LockBit Ransomware Demands $80 Million from CDW Technology Giant
Sirius Federal servers of the CDW technology service provider have fallen victim to the LockBit ransomware, which has left them in a digital stranglehold. In a bold move, the cybercriminals are demanding a hefty sum of $80 million to liberate the compromised systems from the clutches of this malicious software. Shockingly, reports reveal that CDW’s staff has offered a mere $1 million in exchange for a decryption key. However, the perpetrators appear resolute in their pursuit of pure profit, refusing to entertain any negotiations. The incident has prompted the launch of a forensic investigation, and the public eagerly awaits further developments on this front.
Kansas Court Systems Resort to Pen and Paper Amid Suspected Ransomware Attack
In a puzzling turn of events, court systems across Kansas, including those in Sedgwick County, have been forced to resort to pen and paper for several weeks. This comes as a suspected ransomware attack cripples the digital infrastructure of the legal system. Although Kansas Judge Phil Journey has acknowledged the disruption, it is yet to be officially labeled as a cyber-attack, as the matter remains under investigation. Court services will continue operating on Mondays as usual, but the efficiency of digital analysis and case processing may be compromised, with some online submissions possibly facing delays.
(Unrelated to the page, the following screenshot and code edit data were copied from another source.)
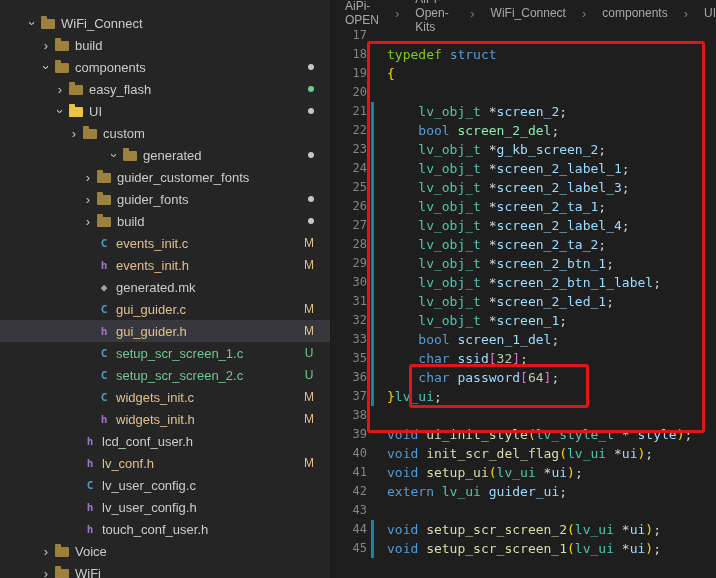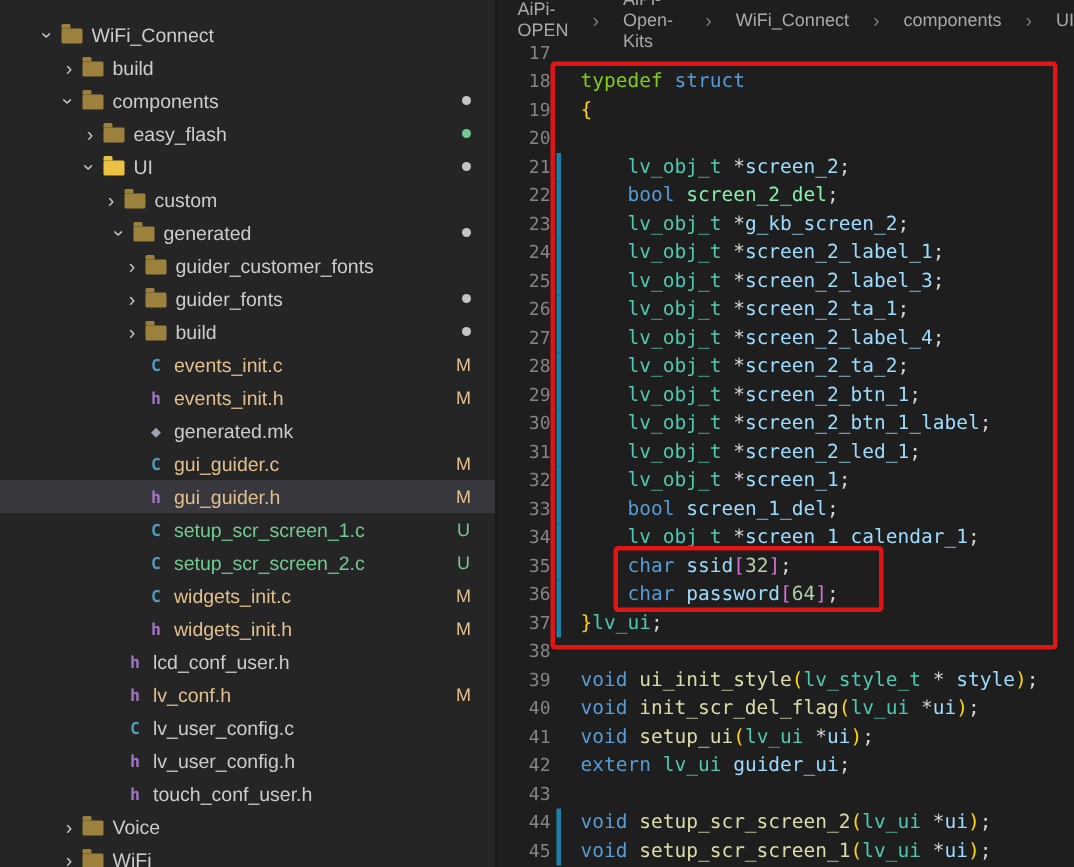--- a/index.html
+++ b/index.html
@@ -77,21 +77,21 @@
           <span class="label" style="color: rgb(204, 204, 204);">UI</span>
           <span class="spacer"></span>
           <span class="dot" style="background: rgb(197, 197, 197);"></span>
         </div>
         <div class="row" style="padding-left: 66px;">
           <span class="chevron">›</span>
           <span class="folder" style="background: rgb(156, 129, 61);"></span>
           <span class="label" style="color: rgb(204, 204, 204);">custom</span>
           <span class="spacer"></span>
         </div>
-        <div class="row" style="padding-left: 72px; justify-content: space-between;">
+        <div class="row" style="padding-left: 106px; justify-content: space-between;">
           <span class="chevron expanded">›</span>
           <span class="folder" style="background: rgb(156, 129, 61);"></span>
           <span class="label" style="color: rgb(204, 204, 204);">generated</span>
           <span class="spacer"></span>
           <span class="dot" style="background: rgb(197, 197, 197);"></span>
         </div>
         <div class="row" style="padding-left: 80px;">
           <span class="chevron">›</span>
           <span class="folder" style="background: rgb(156, 129, 61);"></span>
           <span class="label" style="color: rgb(204, 204, 204);">guider_customer_fonts</span>
@@ -323,27 +323,20 @@
           <span class="ctext"><span class="tok pun" style="color: rgb(212, 212, 212);">    </span><span class="tok type" style="color: rgb(78, 201, 176);">lv_obj_t</span><span class="tok pun" style="color: rgb(212, 212, 212);"> *</span><span class="tok var" style="color: rgb(156, 220, 254);">screen_1</span><span class="tok pun" style="color: rgb(212, 212, 212);">;</span></span>
         </div>
         <div class="cline">
           <span class="ln">33</span>
           <span class="gut">
             <span class="gbar" style="background: rgb(27, 129, 168);"></span>
           </span>
           <span class="ctext"><span class="tok pun" style="color: rgb(212, 212, 212);">    </span><span class="tok kw" style="color: rgb(86, 156, 214);">bool</span><span class="tok pun" style="color: rgb(212, 212, 212);"> </span><span class="tok var" style="color: rgb(156, 220, 254);">screen_1_del</span><span class="tok pun" style="color: rgb(212, 212, 212);">;</span></span>
         </div>
         <div class="cline">
-          <span class="ln">34</span>
-          <span class="gut">
-            <span class="gbar" style="background: rgb(27, 129, 168);"></span>
-          </span>
-          <span class="ctext"><span class="tok pun" style="color: rgb(212, 212, 212);">    </span><span class="tok type" style="color: rgb(78, 201, 176);">lv_obj_t</span><span class="tok pun" style="color: rgb(212, 212, 212);"> *</span><span class="tok var" style="color: rgb(156, 220, 254);">screen_1_calendar_1</span><span class="tok pun" style="color: rgb(212, 212, 212);">;</span></span>
-        </div>
-        <div class="cline">
           <span class="ln">35</span>
           <span class="gut">
             <span class="gbar" style="background: rgb(27, 129, 168);"></span>
           </span>
           <span class="ctext"><span class="tok pun" style="color: rgb(212, 212, 212);">    </span><span class="tok kw" style="color: rgb(86, 156, 214);">char</span><span class="tok pun" style="color: rgb(212, 212, 212);"> </span><span class="tok var" style="color: rgb(156, 220, 254);">ssid</span><span class="tok b2" style="color: rgb(218, 112, 214);">[</span><span class="tok num" style="color: rgb(181, 206, 168);">32</span><span class="tok b2" style="color: rgb(218, 112, 214);">]</span><span class="tok pun" style="color: rgb(212, 212, 212);">;</span></span>
         </div>
         <div class="cline">
           <span class="ln">36</span>
           <span class="gut">
             <span class="gbar" style="background: rgb(27, 129, 168);"></span>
Colonial Pipeline Faces Ransomware Rumors, Denies Disruption
Recent rumors circulating on various telegram channels suggest that Colonial Pipeline fell victim to a ransomware group last Wednesday, resulting in operational disruptions. However, Colonial Pipeline issued a statement on Saturday vehemently denying any service interruptions, branding the claims by the Ransomed.vc gang as false. In an attempt to substantiate their assertions, the Ransomed group released some data, purportedly siphoned from an Excel file. Nevertheless, the data appears to be archived and of little to no value.
“Cuba Ransomware” Gang Targets Women Leaders in the EU
An intriguing development comes to light, as a criminal group known as Void Rabisu, also referred to by aliases UNC2596, Tropical Scorpius, and Storm-0978, singles out women leaders within the European Union’s military and political circles. This Cuba ransomware-linked gang is launching a series of attack campaigns designed to distribute an updated version of the RomCom RAT, named PEAPOD malware. This malware exhibits the capability to collect intelligence, transform into ransomware, and wipe data when necessary. Cybersecurity firm Trend Micro has uncovered that this attack campaign exclusively targets women political leaders who support Ukraine in its conflict with Russia and maintain ties to North Korean intelligence for data exchange.
Progress Software Users Urged to Patch Vulnerabilities
Security teams from Sophos are urging companies that utilize Progress Software to promptly patch their WS_FTP servers with the latest updates. Ransomware-spreading gangs, including Reichsadler Cybercrime Group, have shifted their focus to exploit these vulnerabilities. Reichsadler Cybercrime Group has been observed deploying ransomware payloads derived from the LockBit source code on computer networks linked to the healthcare industry. Vigilance and swift action are imperative to prevent potential security breaches.